Work item
Every line below should be copied exactly; drop the pictures.

Excerpted records
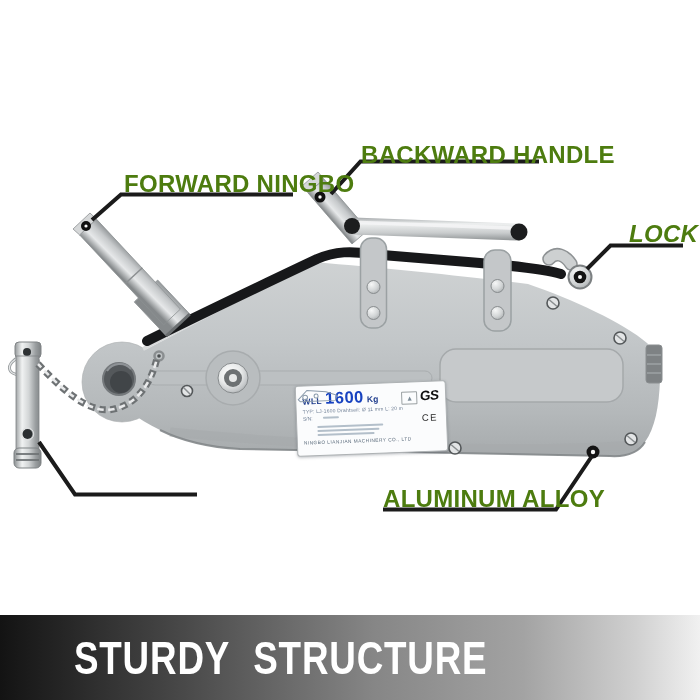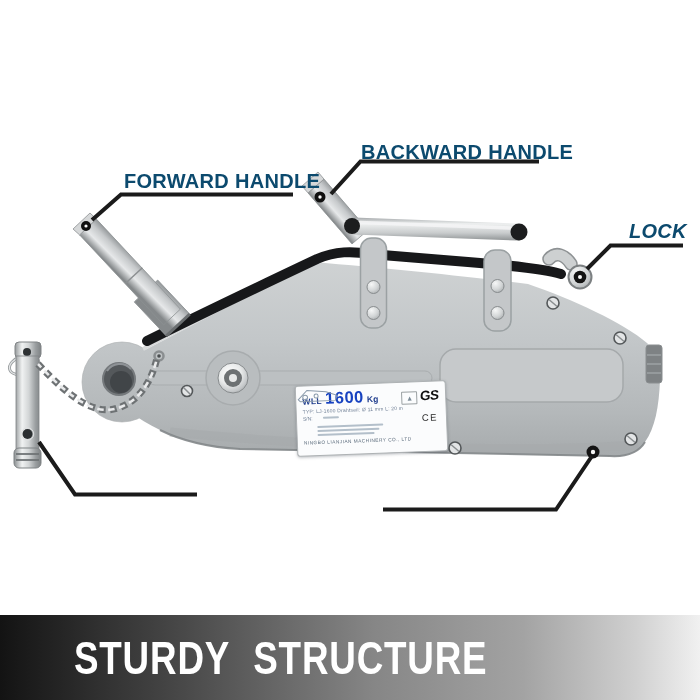"BACKWARD HANDLE" .callout-label { color: #0c4a6e -> #4d7c0f; font-size: 20px -> 24px }
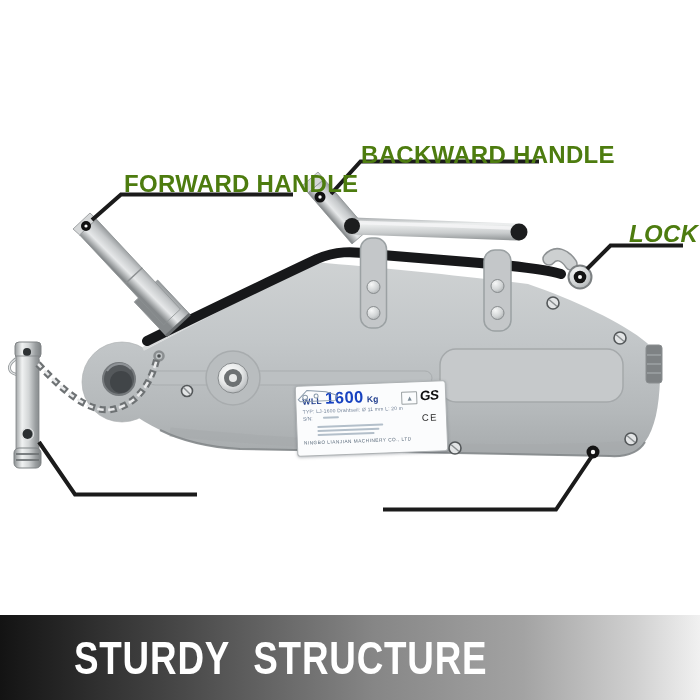"FORWARD HANDLE" div.callout-label { text: HANDLE -> NINGBO }
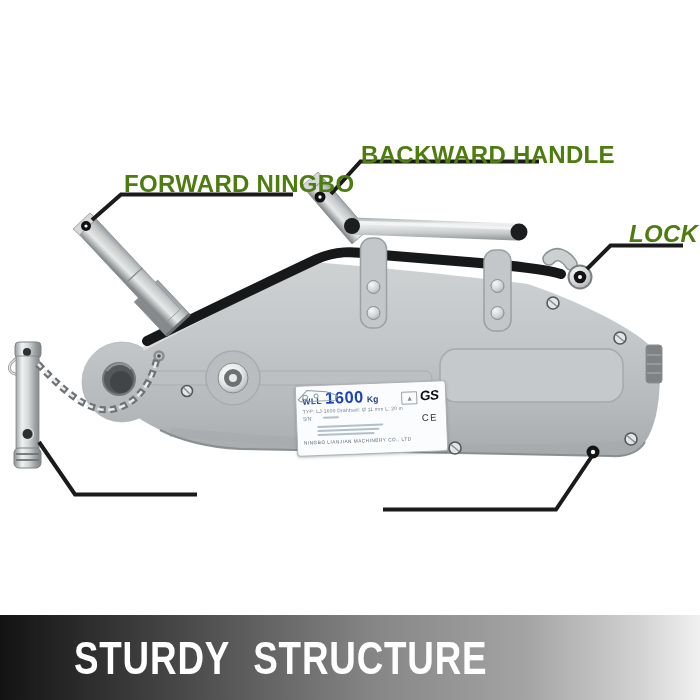"ALUMINUM ALLOY" div.callout-label { html: none -> <div>ALUMINUM ALLOY</div> }
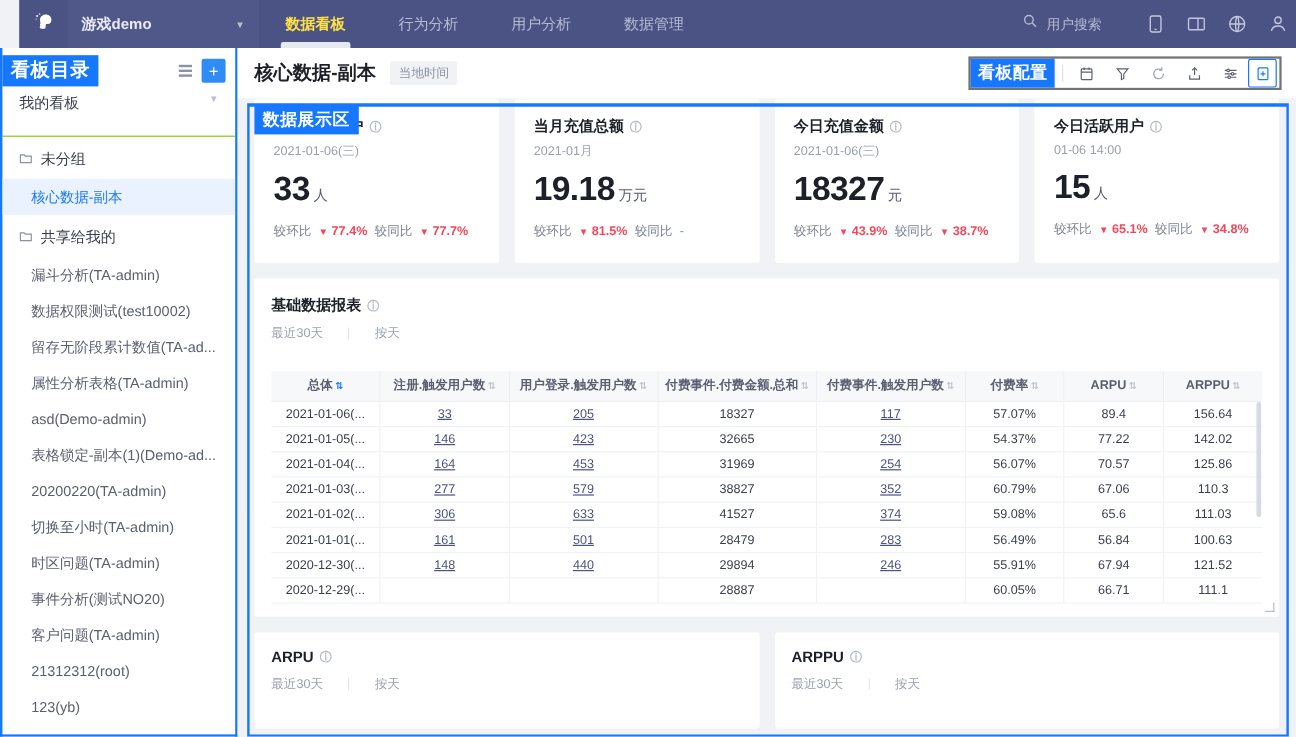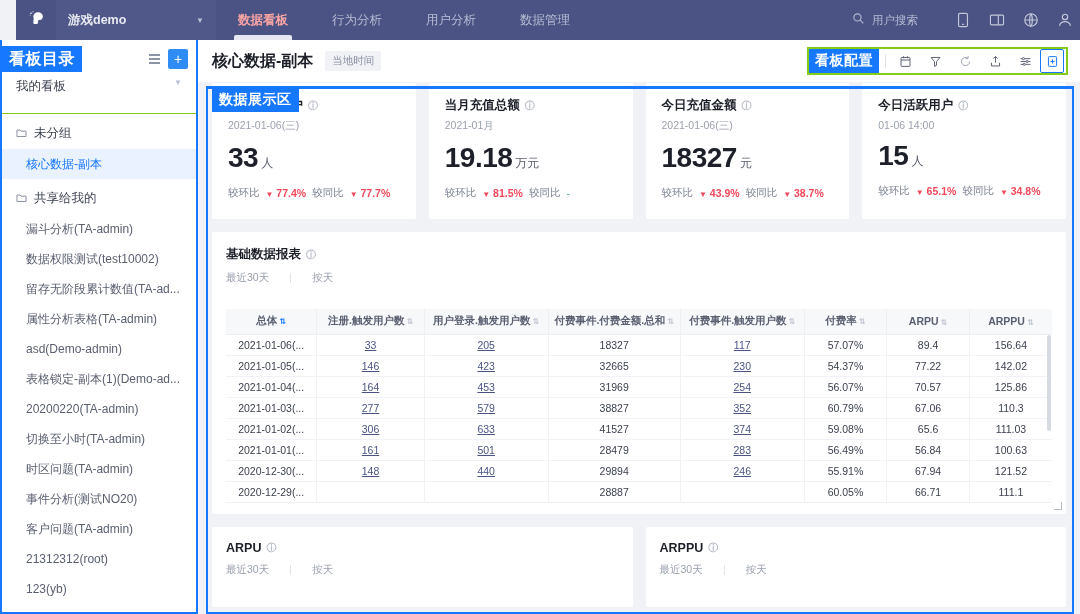"数据看板" .nav-item.active { color: #fca5a5 -> #fde047 }
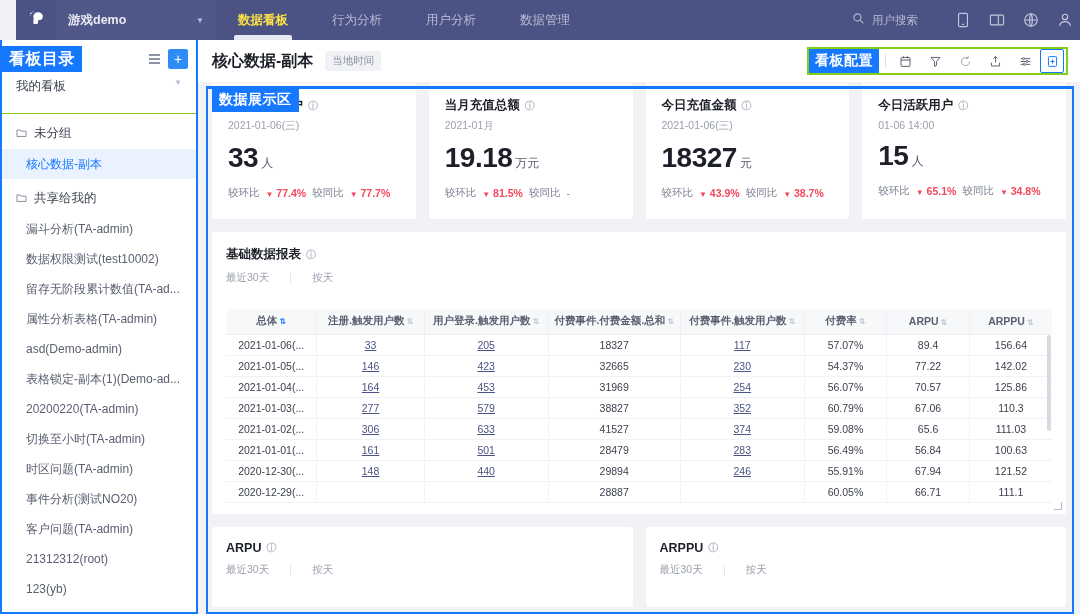"看板配置" .toolbar { border: 2px solid #84cc16 -> 2px solid #737373 }
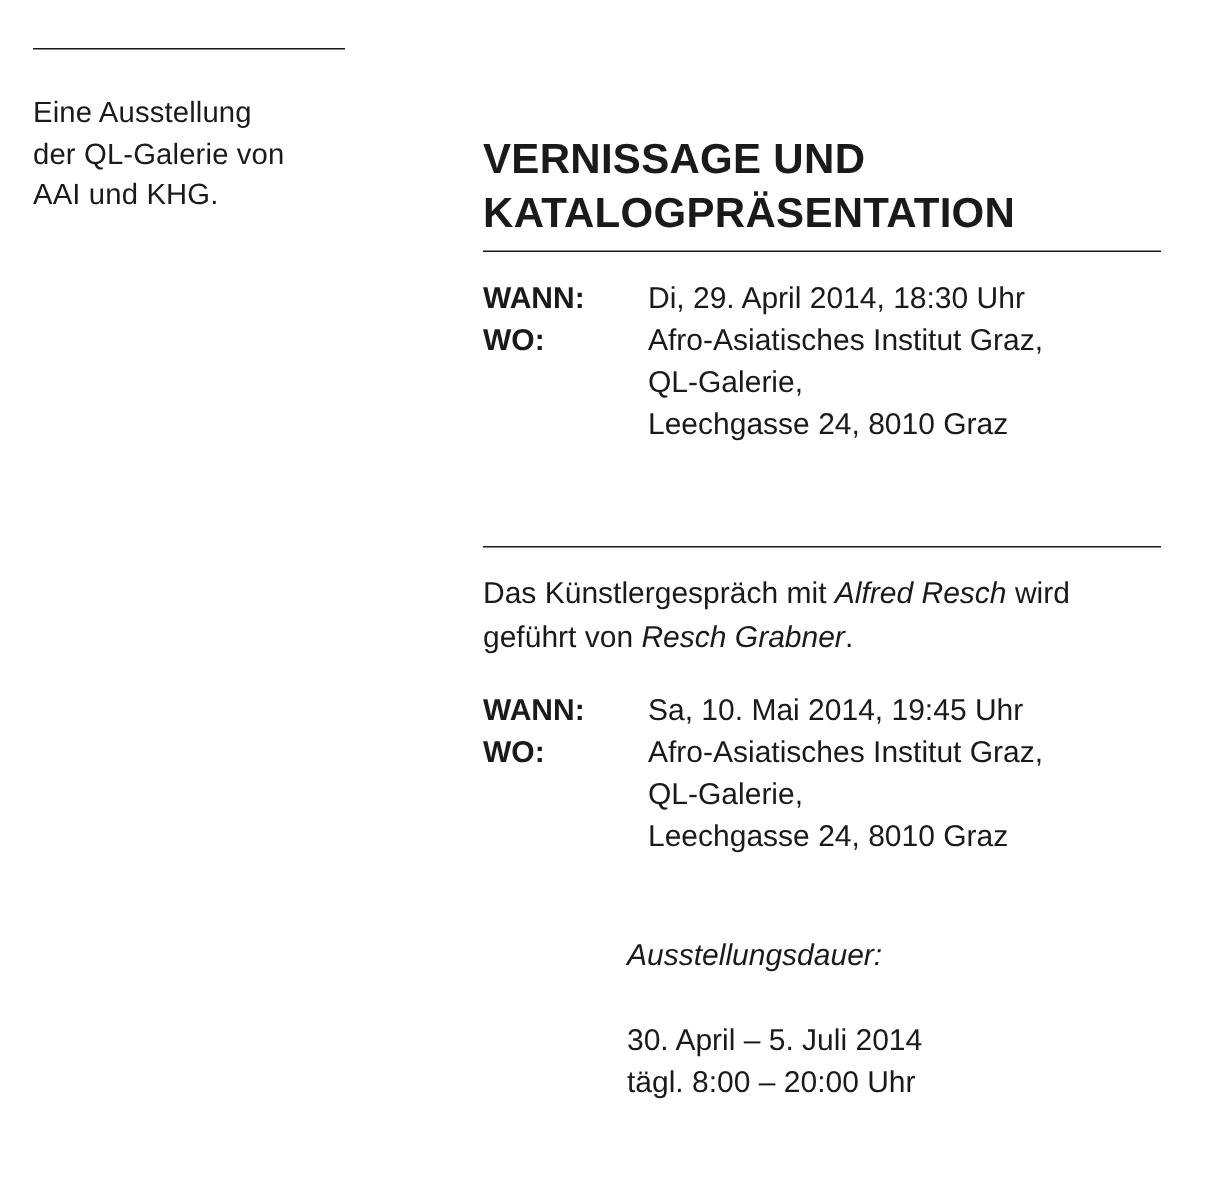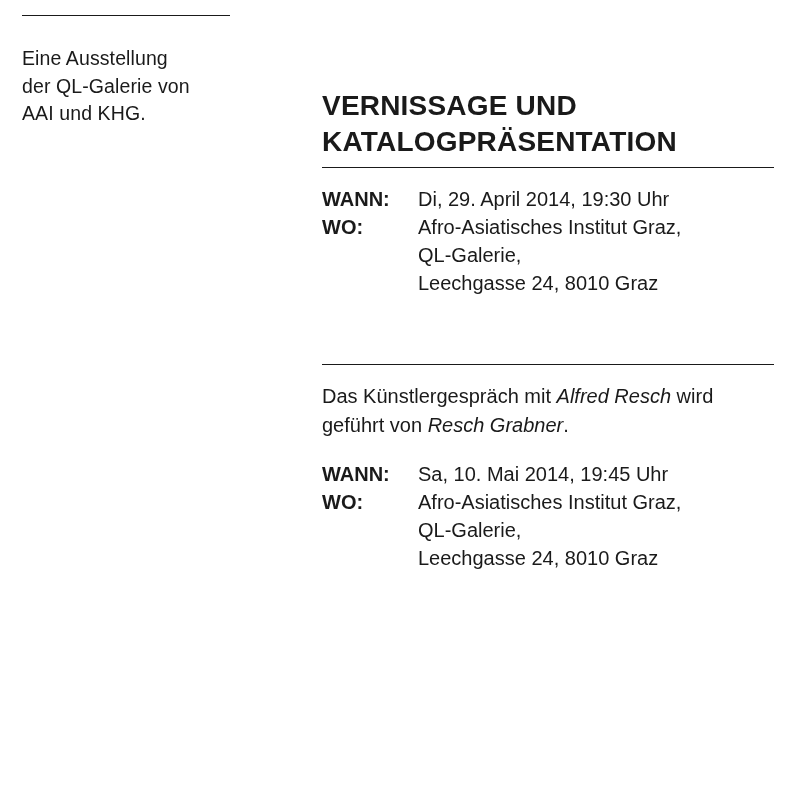"Eine Ausstellung" .left-col { top: 15px -> 32px }
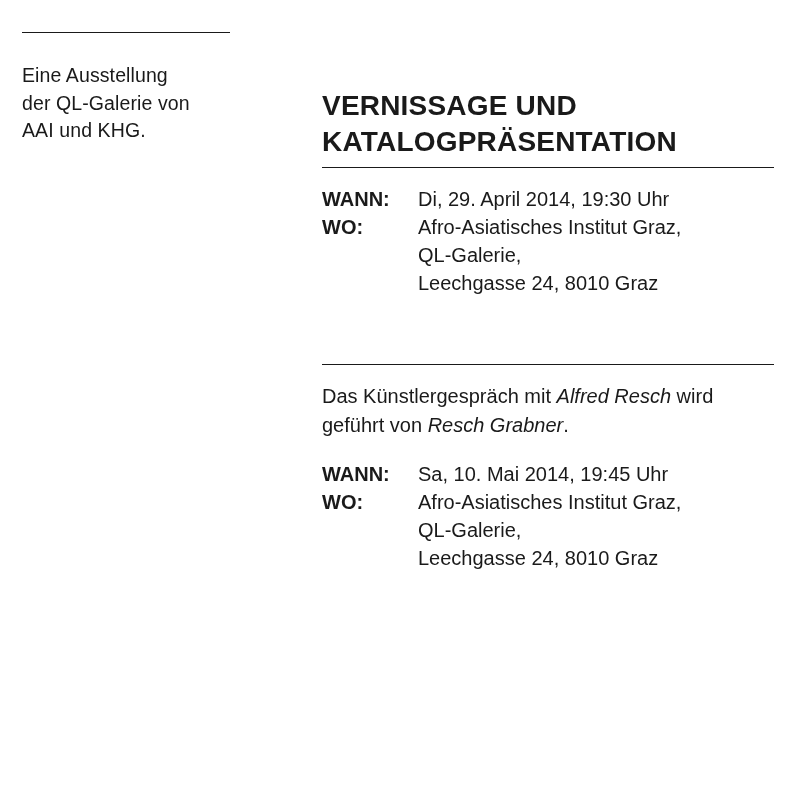"WANN:" .info-table td.label { padding-right: none -> 14px }
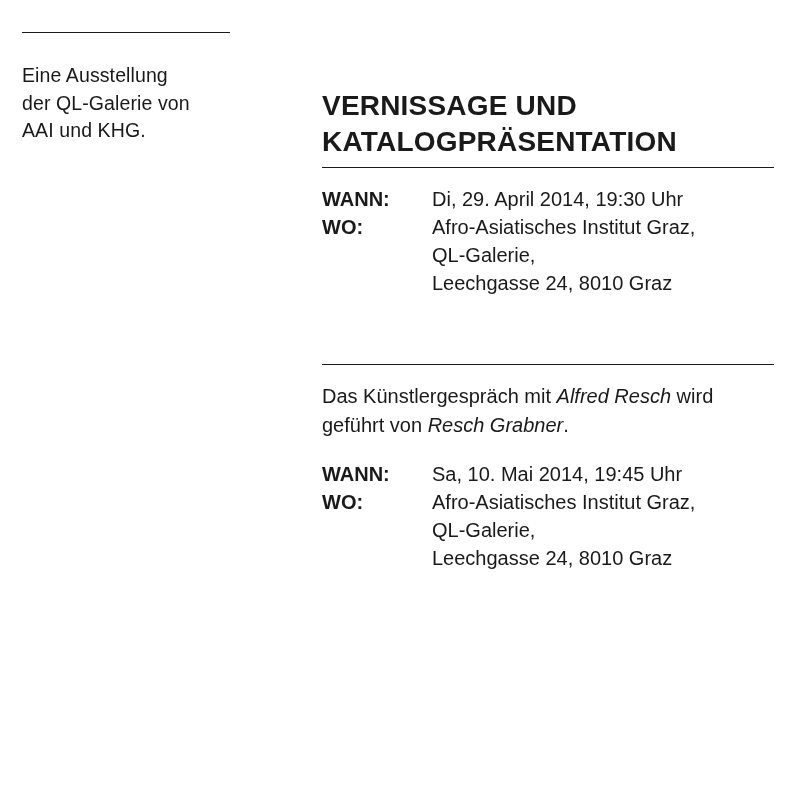"Di, 29. April 2014, 19:30" td.value { text: 19:30 -> 18:30 }
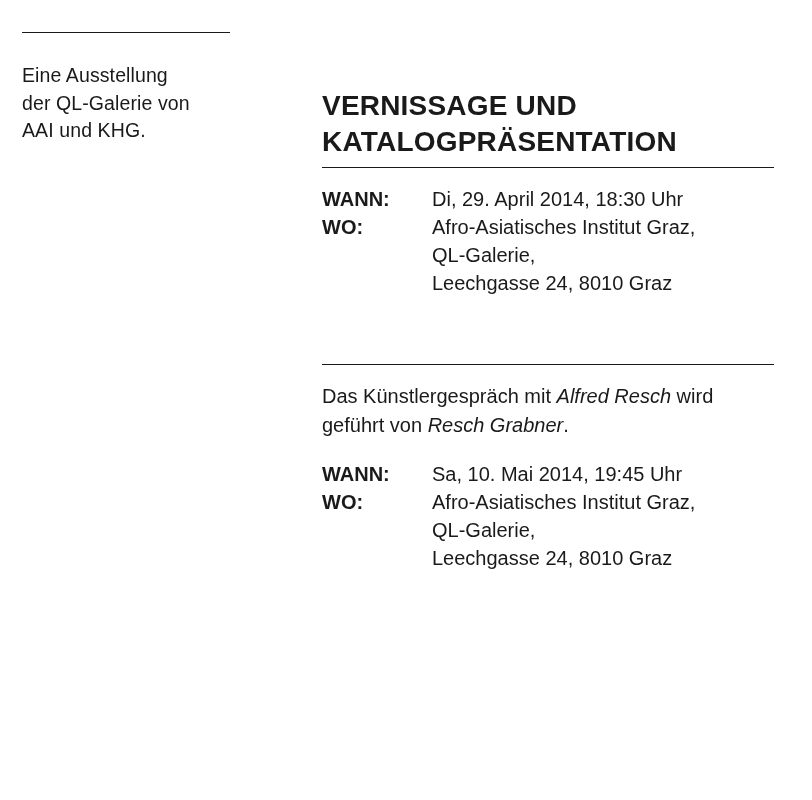"Ausstellungsdauer:" div.duration { html: none -> <div> <span>Ausstellungsdauer:</span> <span>30. April – 5. Juli 2014 tägl. 8:00 – 20:00 Uhr</span> </div> }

Exercise answer
"BACKWARD HANDLE" .callout-label { color: #0c4a6e -> #4d7c0f; font-size: 20px -> 24px }
"FORWARD HANDLE" div.callout-label { text: HANDLE -> NINGBO }
"ALUMINUM ALLOY" div.callout-label { html: none -> <div>ALUMINUM ALLOY</div> }
"数据看板" .nav-item.active { color: #fca5a5 -> #fde047 }
"看板配置" .toolbar { border: 2px solid #84cc16 -> 2px solid #737373 }
"Eine Ausstellung" .left-col { top: 15px -> 32px }
"WANN:" .info-table td.label { padding-right: none -> 14px }
"Di, 29. April 2014, 19:30" td.value { text: 19:30 -> 18:30 }
"Ausstellungsdauer:" div.duration { html: none -> <div> <span>Ausstellungsdauer:</span> <span>30. April – 5. Juli 2014 tägl. 8:00 – 20:00 Uhr</span> </div> }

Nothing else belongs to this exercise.